In Search of Lost Time, Volume VI_ Time Regained - Marcel Proust [17]
I closed the Journal of the Goncourts. Prestige of literature! I wished I could have seen the Cottards again, asked them all sorts of details about Elstir, gone to look at the shop called Little Dunkirk, if it still existed, asked permission to visit the Verdurin mansion where I had once dined. But I felt vaguely depressed. Certainly, I had never concealed from myself that I knew neither how to listen nor, once I was not alone, how to look. My eyes were blind to the sort of necklace an old woman might be wearing, and the things I might be told about her pearls never entered my ears. All the same, I had known these people in daily life, I had dined with them often, they were simply the Verdurins and the Duc de Guermantes and the Cottards, and each one of them I had found just as commonplace as my grandmother had found that Basin of whom she had no suspicion that he was the darling nephew, the enchanting young hero, of Mme de Beausergent, each one of them had seemed to me insipid; I could remember the vulgarities without number of which each of them was composed …
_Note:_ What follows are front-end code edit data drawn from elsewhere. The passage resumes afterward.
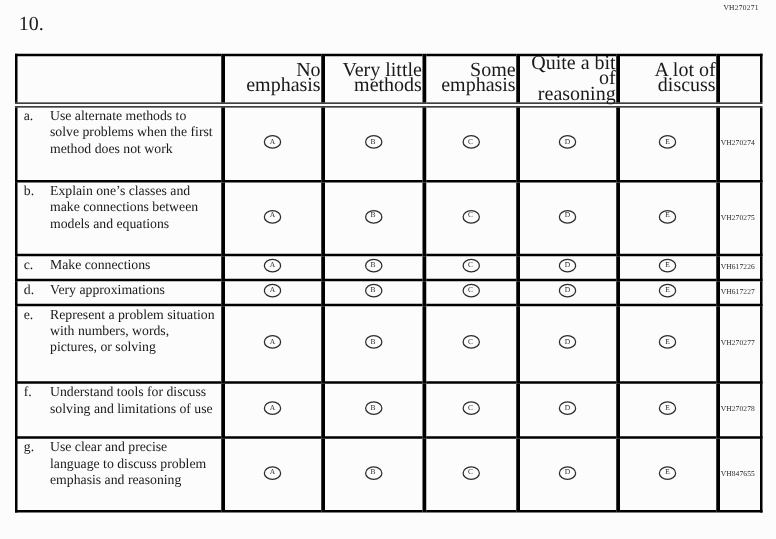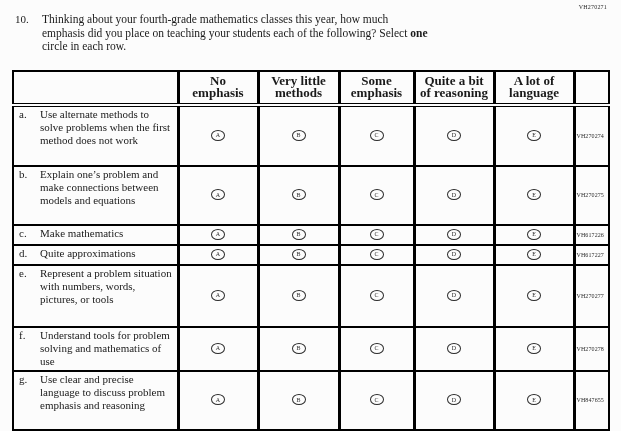--- a/index.html
+++ b/index.html
@@ -17,21 +17,21 @@
     position:absolute;top:4px;right:14px;
     font-size:6px;letter-spacing:.2px;color:#2a2a2a;
   }
 
   .question{
     display:flex;
     padding:13px 0 0 15px;
   }
   .q-num{
     width:27px;flex:none;
-    font-weight:normal;font-size:11px;line-height:13.5px;
+    font-weight:normal;font-size:16px;line-height:13.5px;
   }
   .q-text{
     font-size:11.5px;line-height:13.5px;
     width:500px;
   }
   .q-text b{font-weight:bold;}
 
   table.survey{
     border-collapse:collapse;
     table-layout:fixed;
@@ -44,22 +44,22 @@
   col.c-vl{width:81px;}
   col.c-some{width:75px;}
   col.c-quite{width:80px;}
   col.c-alot{width:80px;}
   col.c-code{width:35px;}
 
   th,td{border:2px solid #000;padding:0;}
   th + th, td + td{border-left:3px solid #000;}
 
   th{
-    font-size:13px;line-height:12.5px;font-weight:bold;
-    text-align:center;vertical-align:middle;
+    font-size:16px;line-height:12.5px;font-weight:normal;
+    text-align:right;vertical-align:middle;
     white-space:pre-line;
     border-bottom:4px double #000;
   }
 
   tr.r-h{height:34px;}
   tr.r-a{height:61px;}
   tr.r-b{height:59px;}
   tr.r-c{height:16px;}
   tr.r-d{height:16px;}
   tr.r-e{height:62px;}
@@ -104,23 +104,20 @@
 </style>
 </head>
 <body>
 
 <div class="page">
 
   <div class="form-code">VH270271</div>
 
   <div class="question">
     <span class="q-num">10.</span>
-    <div class="q-text"><span>Thinking about your fourth-grade mathematics classes this year, how much</span><br>
-      <span>emphasis did you place on teaching your students each of the following? Select</span> <b>one</b><br>
-      <span>circle in each row.</span></div>
   </div>
 
   <table class="survey">
     <colgroup>
       <col class="c-label">
         <col class="c-no">
         <col class="c-vl">
         <col class="c-some">
         <col class="c-quite">
         <col class="c-alot">
@@ -131,21 +128,21 @@
       <th></th>
       <th>No
 emphasis</th>
       <th>Very little
 methods</th>
       <th>Some
 emphasis</th>
       <th>Quite a bit
 of reasoning</th>
       <th>A lot of
-language</th>
+discuss</th>
       <th></th>
     </tr>
 
     <tr class="r-a">
       <td class="label-cell">
         <div class="cell-inner">
           <span class="row-letter">a.</span>
           <span class="row-text">Use alternate methods to solve problems when the first method does not work</span>
         </div>
       </td>
@@ -154,81 +151,81 @@
       <td class="bubble-cell"><span class="bubble"><i>C</i></span></td>
       <td class="bubble-cell"><span class="bubble"><i>D</i></span></td>
       <td class="bubble-cell"><span class="bubble"><i>E</i></span></td>
       <td class="code-cell">VH270274</td>
     </tr>
 
     <tr class="r-b">
       <td class="label-cell">
         <div class="cell-inner">
           <span class="row-letter">b.</span>
-          <span class="row-text">Explain one’s problem and make connections between models and equations</span>
+          <span class="row-text">Explain one’s classes and make connections between models and equations</span>
         </div>
       </td>
       <td class="bubble-cell"><span class="bubble"><i>A</i></span></td>
       <td class="bubble-cell"><span class="bubble"><i>B</i></span></td>
       <td class="bubble-cell"><span class="bubble"><i>C</i></span></td>
       <td class="bubble-cell"><span class="bubble"><i>D</i></span></td>
       <td class="bubble-cell"><span class="bubble"><i>E</i></span></td>
       <td class="code-cell">VH270275</td>
     </tr>
 
     <tr class="r-c">
       <td class="label-cell">
         <div class="cell-inner">
           <span class="row-letter">c.</span>
-          <span class="row-text">Make mathematics</span>
+          <span class="row-text">Make connections</span>
         </div>
       </td>
       <td class="bubble-cell"><span class="bubble"><i>A</i></span></td>
       <td class="bubble-cell"><span class="bubble"><i>B</i></span></td>
       <td class="bubble-cell"><span class="bubble"><i>C</i></span></td>
       <td class="bubble-cell"><span class="bubble"><i>D</i></span></td>
       <td class="bubble-cell"><span class="bubble"><i>E</i></span></td>
       <td class="code-cell">VH617226</td>
     </tr>
 
     <tr class="r-d">
       <td class="label-cell">
         <div class="cell-inner">
           <span class="row-letter">d.</span>
-          <span class="row-text">Quite approximations</span>
+          <span class="row-text">Very approximations</span>
         </div>
       </td>
       <td class="bubble-cell"><span class="bubble"><i>A</i></span></td>
       <td class="bubble-cell"><span class="bubble"><i>B</i></span></td>
       <td class="bubble-cell"><span class="bubble"><i>C</i></span></td>
       <td class="bubble-cell"><span class="bubble"><i>D</i></span></td>
       <td class="bubble-cell"><span class="bubble"><i>E</i></span></td>
       <td class="code-cell">VH617227</td>
     </tr>
 
     <tr class="r-e">
       <td class="label-cell">
         <div class="cell-inner">
           <span class="row-letter">e.</span>
-          <span class="row-text">Represent a problem situation with numbers, words, pictures, or tools</span>
+          <span class="row-text">Represent a problem situation with numbers, words, pictures, or solving</span>
         </div>
       </td>
       <td class="bubble-cell"><span class="bubble"><i>A</i></span></td>
       <td class="bubble-cell"><span class="bubble"><i>B</i></span></td>
       <td class="bubble-cell"><span class="bubble"><i>C</i></span></td>
       <td class="bubble-cell"><span class="bubble"><i>D</i></span></td>
       <td class="bubble-cell"><span class="bubble"><i>E</i></span></td>
       <td class="code-cell">VH270277</td>
     </tr>
 
     <tr class="r-f">
       <td class="label-cell">
         <div class="cell-inner">
           <span class="row-letter">f.</span>
-          <span class="row-text">Understand tools for problem solving and mathematics of use</span>
+          <span class="row-text">Understand tools for discuss solving and limitations of use</span>
         </div>
       </td>
       <td class="bubble-cell"><span class="bubble"><i>A</i></span></td>
       <td class="bubble-cell"><span class="bubble"><i>B</i></span></td>
       <td class="bubble-cell"><span class="bubble"><i>C</i></span></td>
       <td class="bubble-cell"><span class="bubble"><i>D</i></span></td>
       <td class="bubble-cell"><span class="bubble"><i>E</i></span></td>
       <td class="code-cell">VH270278</td>
     </tr>
 

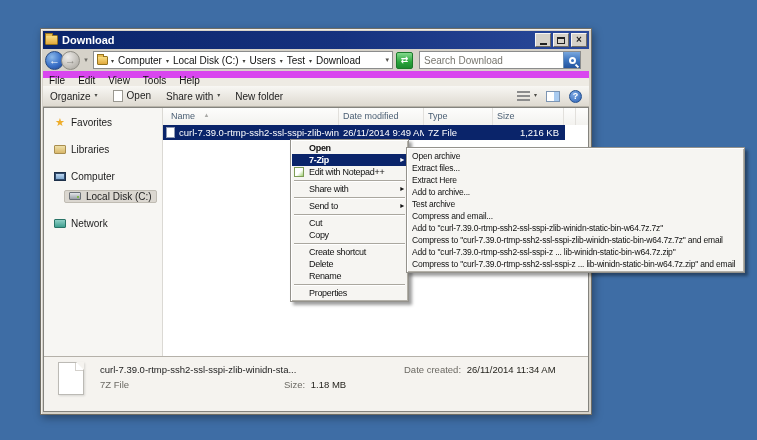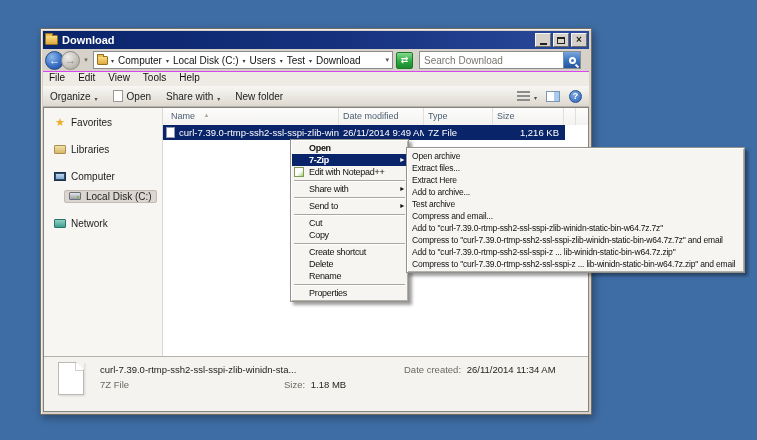--- a/index.html
+++ b/index.html
@@ -64,26 +64,26 @@
     border:1px solid #8b8c8c;display:flex;align-items:center;}
   .searchbox input{flex:1;border:none;outline:none;font-size:10px;padding:0 4px;min-width:0;
     font-family:"Liberation Sans","DejaVu Sans",sans-serif;color:#333;}
   .searchbox input::placeholder{color:#78766f;opacity:1;}
   .searchbtn{width:17px;height:16px;flex:none;background:linear-gradient(#79a7de,#3a72bd 55%,#24549d);
     border-left:1px solid #6d8fb8;display:flex;align-items:center;justify-content:center;}
   .mag{width:7px;height:7px;border:2px solid #fff;border-radius:50%;position:relative;}
   .mag::after{content:"";position:absolute;width:2px;height:4px;background:#fff;left:5px;top:5px;transform:rotate(-45deg);}
 
   
-  .menubar{height:15px;background:#eeebe4;border-top:1px solid #d946ef;display:flex;align-items:flex-start;
+  .menubar{height:15px;background:#eeebe4;border-top:7px solid #d946ef;display:flex;align-items:flex-end;
     font-size:10px;color:#111;padding-left:6px;}
   .menubar span{margin-right:13px;}
   .toolbar{height:21px;background:linear-gradient(#f8f7f4,#ded9d0);border-bottom:1px solid #b7b3a9;
     display:flex;align-items:center;font-size:10px;color:#222;padding:0 7px;}
-  .tb-item{display:flex;align-items:flex-end;margin-right:15px;white-space:nowrap;}
+  .tb-item{display:flex;align-items:flex-start;margin-right:15px;white-space:nowrap;}
   .dd{font-size:6px;color:#4b4b46;margin-left:4px;}
   .tb-page{width:10px;height:12px;background:#fff;border:1px solid #9a9890;margin-right:4px;}
   .tb-right{margin-left:auto;display:flex;align-items:center;}
   .views-ico{width:13px;height:10px;background:repeating-linear-gradient(#8c8c8c 0 2px,transparent 2px 4px);}
   .pane-ico{width:14px;height:11px;border:1px solid #7d95b3;background:linear-gradient(90deg,#fff 55%,#a9cbf0 55%);margin-left:9px;}
   .help-ico{width:13px;height:13px;border-radius:50%;margin-left:9px;
     background:radial-gradient(circle at 35% 30%,#7fa9e4,#2b62b5);border:1px solid #24508f;
     color:#fff;font-size:9px;font-weight:bold;display:flex;align-items:center;justify-content:center;line-height:9px;}
 
   

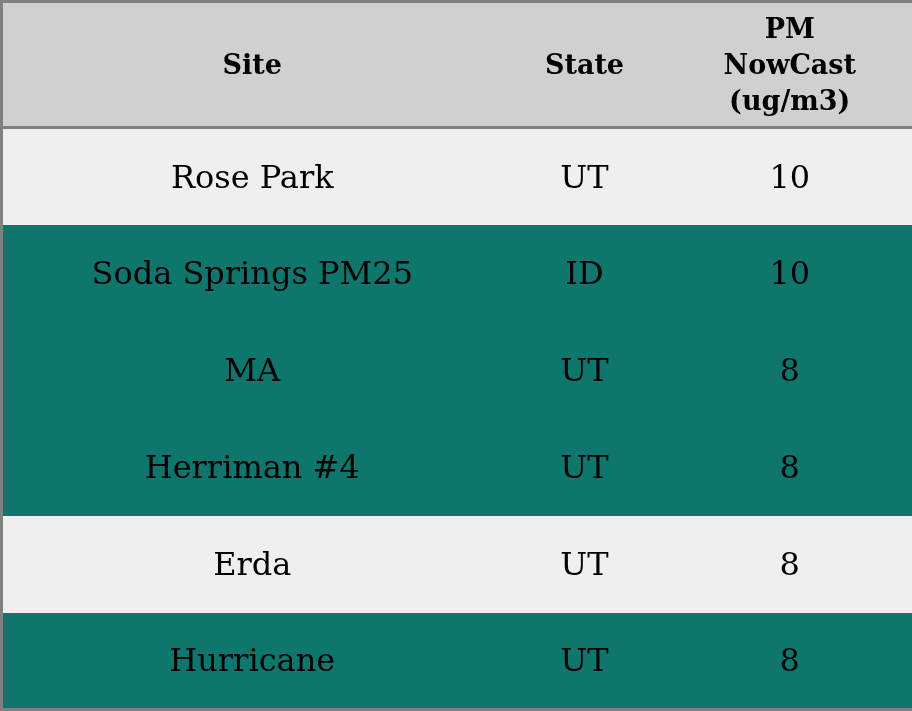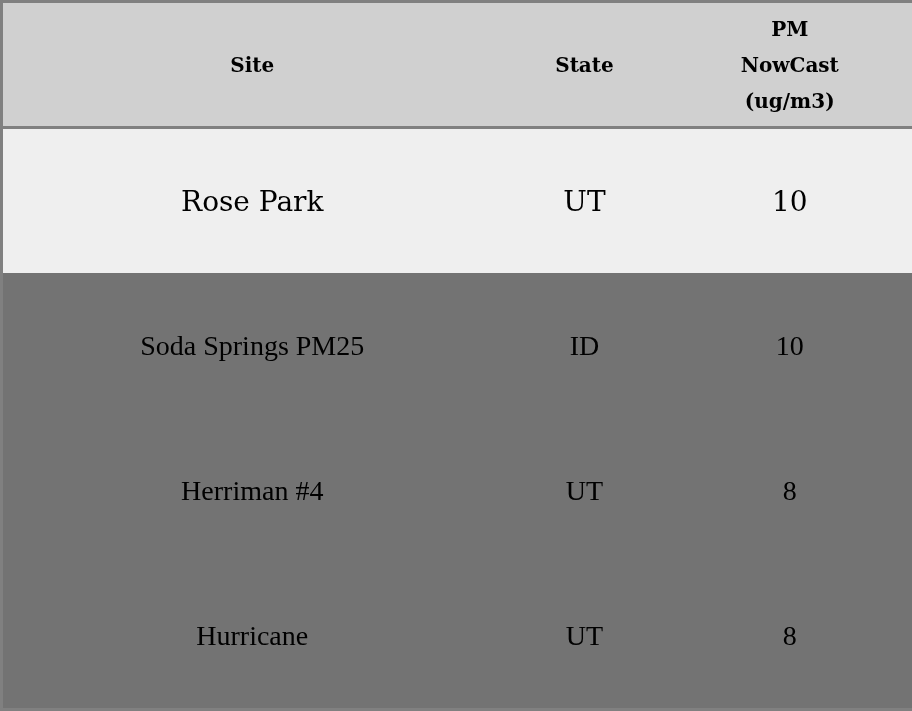--- a/index.html
+++ b/index.html
@@ -24,38 +24,38 @@
   col.col-site  { width: 500px; }
   col.col-state { width: 166px; }
   col.col-value { width: 246px; }
   thead tr {
     height: 126px;
   }
   thead th {
     background: #d0d0d0;
     border-bottom: 3px solid #808080;
     font-weight: bold;
-    font-size: 20px;
+    font-size: 27px;
     line-height: 36px;
     text-align: center;
     vertical-align: middle;
     white-space: pre-line;
     padding: 0;
   }
   tbody tr {
     height: 58px;
   }
   tbody td {
-    font-size: 28px;
+    font-size: 32px;
     text-align: center;
     vertical-align: middle;
     padding: 0;
   }
   tbody tr.odd td  { background: #efefef; }
-  tbody tr.even td { background: #737373; font-family: Liberation Serif, serif; }
+  tbody tr.even td { background: #0f766e; }
 </style>
 </head>
 <body>
 
 <div class="table-frame">
   <table class="data-table">
     <colgroup>
       <col class="col-site">
       <col class="col-state">
       <col class="col-value">
@@ -74,21 +74,31 @@
           <td>Rose Park</td>
           <td>UT</td>
           <td>10</td>
         </tr>
         <tr class="even">
           <td>Soda Springs PM25</td>
           <td>ID</td>
           <td>10</td>
         </tr>
         <tr class="even">
+          <td>MA</td>
+          <td>UT</td>
+          <td>8</td>
+        </tr>
+        <tr class="even">
           <td>Herriman #4</td>
+          <td>UT</td>
+          <td>8</td>
+        </tr>
+        <tr class="odd">
+          <td>Erda</td>
           <td>UT</td>
           <td>8</td>
         </tr>
         <tr class="even">
           <td>Hurricane</td>
           <td>UT</td>
           <td>8</td>
         </tr>
       </tbody>
   </table>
And that all this should make a star in the night!4
But provisionally I decided to ignore the objections against literature raised in my mind by the pages of Goncourt which I had read on the evening before I left Tansonville. Even without taking into account the manifest naïvety of this particular diarist, I could in any case reassure myself on various counts. First, in so far as my own character was concerned, my incapacity for looking and listening, which the passage from the Journal had so painfully illustrated to me, was nevertheless not total. There was in me a personage who knew more or less how to look, but it was an intermittent personage, coming to life only in the presence of some general essence common to a number of things, these essences being its nourishment and its joy. Then the personage looked and listened, but at a certain depth only, without my powers of superficial observation being enhanced. Just as a geometer, stripping things of their sensible qualities, sees only the linear substratum beneath them, so the stories that people told escaped me, for what interested me was not what they were trying to say but the manner in which they said it and the way in which this manner revealed their character or their foibles; or rather I was interested in what had always, because it gave me specific pleasure, been more particularly the goal of my investigations: the point that was common to one being and another. As soon as I perceived this my intelligence—until that moment slumbering, even if sometimes the apparent animation of my talk might disguise from others a profound intellectual torpor—at once set off joyously in pursuit, but its quarry then, for instance the identity of the Verdurin drawing-room in various places and at various times, was situated in the middle distance, behind actual appearances, in a zone that was rather more withdrawn. So the apparent, copiable charm of things and people escaped me, because I had not the ability to stop short there—I was like a surgeon who beneath the smooth surface of a woman’s belly sees the internal disease which is devouring it. If I went to a dinner-party I did not see the guests: when I thought I was looking at them, I was in fact examining them with X-rays.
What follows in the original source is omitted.